# [What to do]
Write out every record below exactly, leaving the pictures out.

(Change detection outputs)

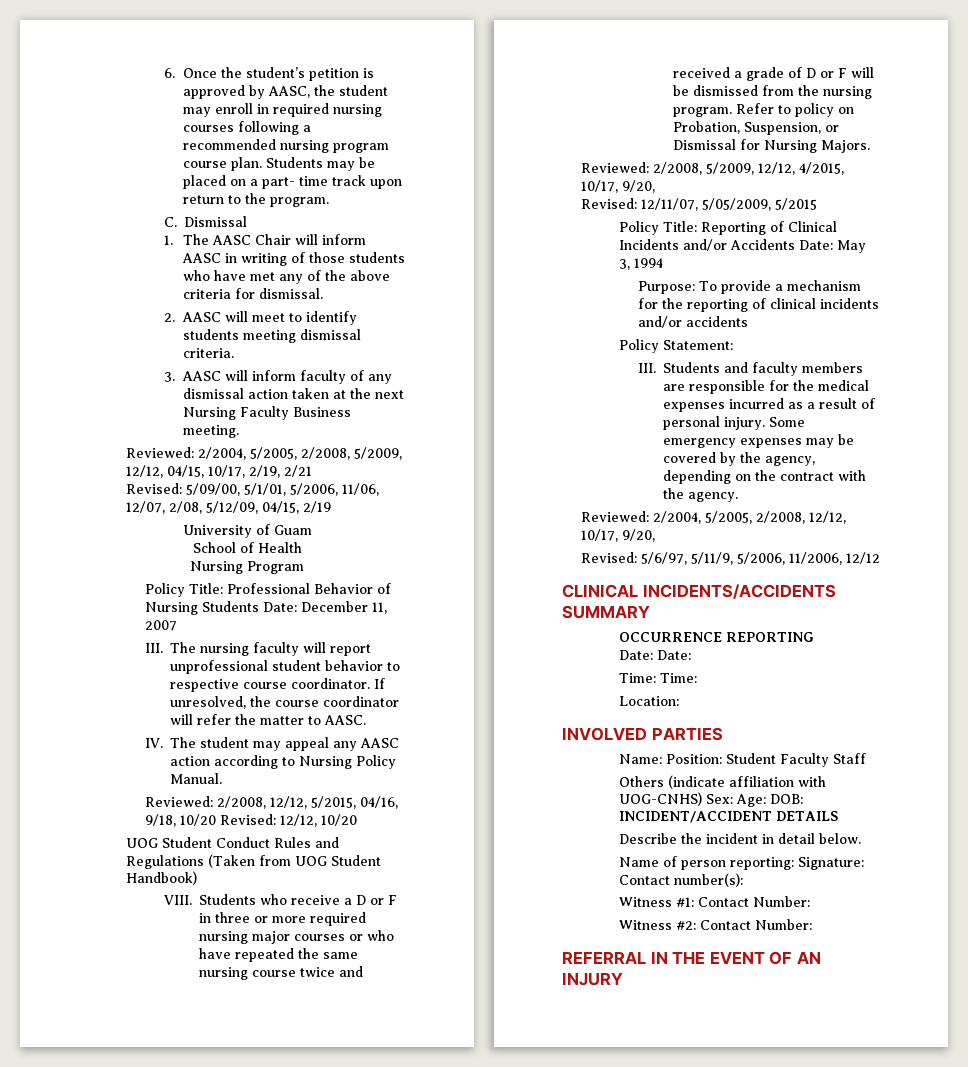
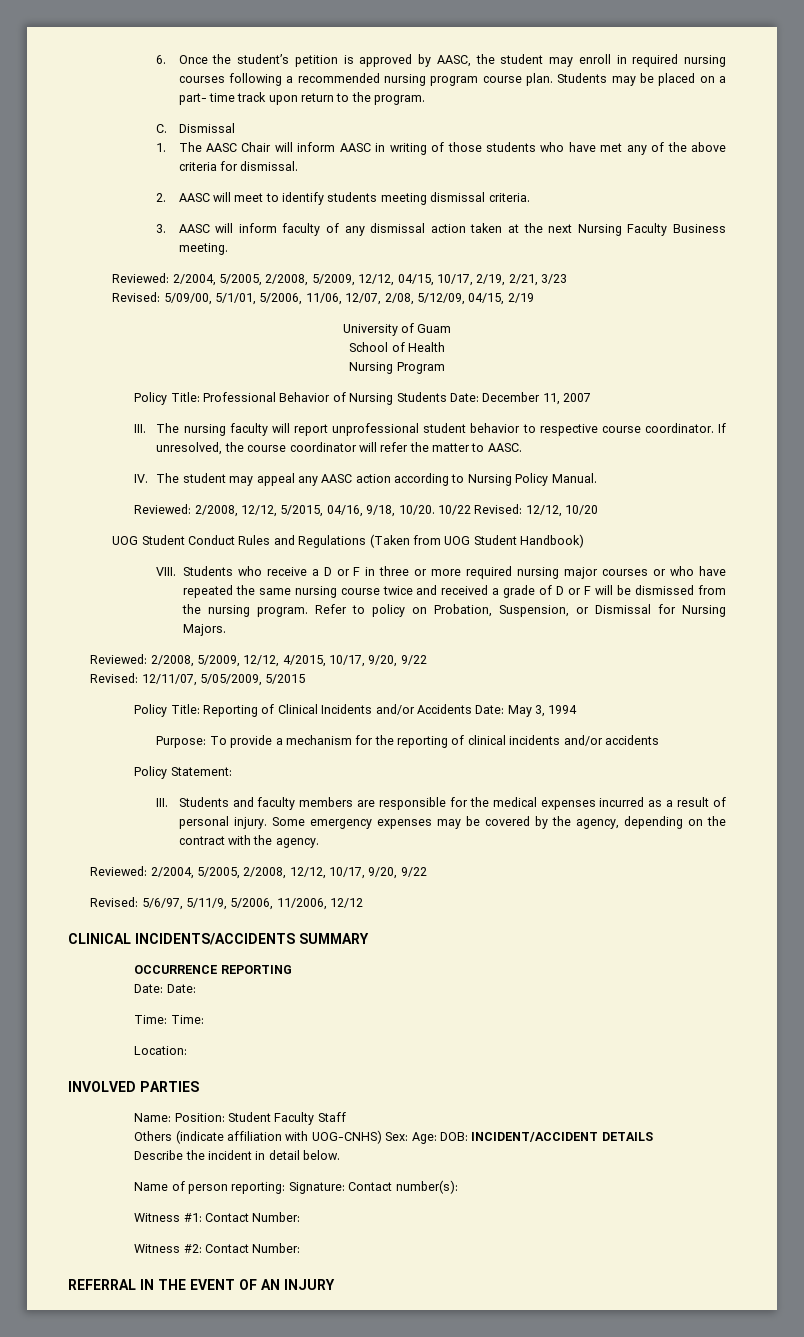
- Reviewed: 2/2004, 5/2005, 2/2008, 5/2009, 12/12, 04/15, 10/17, 2/19, 2/21
+ Reviewed: 2/2004, 5/2005, 2/2008, 5/2009, 12/12, 04/15, 10/17, 2/19, 2/21, 3/23
- Reviewed: 2/2008, 12/12, 5/2015, 04/16, 9/18, 10/20 Revised: 12/12, 10/20
+ Reviewed: 2/2008, 12/12, 5/2015, 04/16, 9/18, 10/20. 10/22 Revised: 12/12, 10/20
- Reviewed: 2/2008, 5/2009, 12/12, 4/2015, 10/17, 9/20,
+ Reviewed: 2/2008, 5/2009, 12/12, 4/2015, 10/17, 9/20, 9/22
- Reviewed: 2/2004, 5/2005, 2/2008, 12/12, 10/17, 9/20,
+ Reviewed: 2/2004, 5/2005, 2/2008, 12/12, 10/17, 9/20, 9/22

# [Reply to the exercise]
- Reviewed: 2/2004, 5/2005, 2/2008, 5/2009, 12/12, 04/15, 10/17, 2/19, 2/21
+ Reviewed: 2/2004, 5/2005, 2/2008, 5/2009, 12/12, 04/15, 10/17, 2/19, 2/21, 3/23
- Reviewed: 2/2008, 12/12, 5/2015, 04/16, 9/18, 10/20 Revised: 12/12, 10/20
+ Reviewed: 2/2008, 12/12, 5/2015, 04/16, 9/18, 10/20. 10/22 Revised: 12/12, 10/20
- Reviewed: 2/2008, 5/2009, 12/12, 4/2015, 10/17, 9/20,
+ Reviewed: 2/2008, 5/2009, 12/12, 4/2015, 10/17, 9/20, 9/22
- Reviewed: 2/2004, 5/2005, 2/2008, 12/12, 10/17, 9/20,
+ Reviewed: 2/2004, 5/2005, 2/2008, 12/12, 10/17, 9/20, 9/22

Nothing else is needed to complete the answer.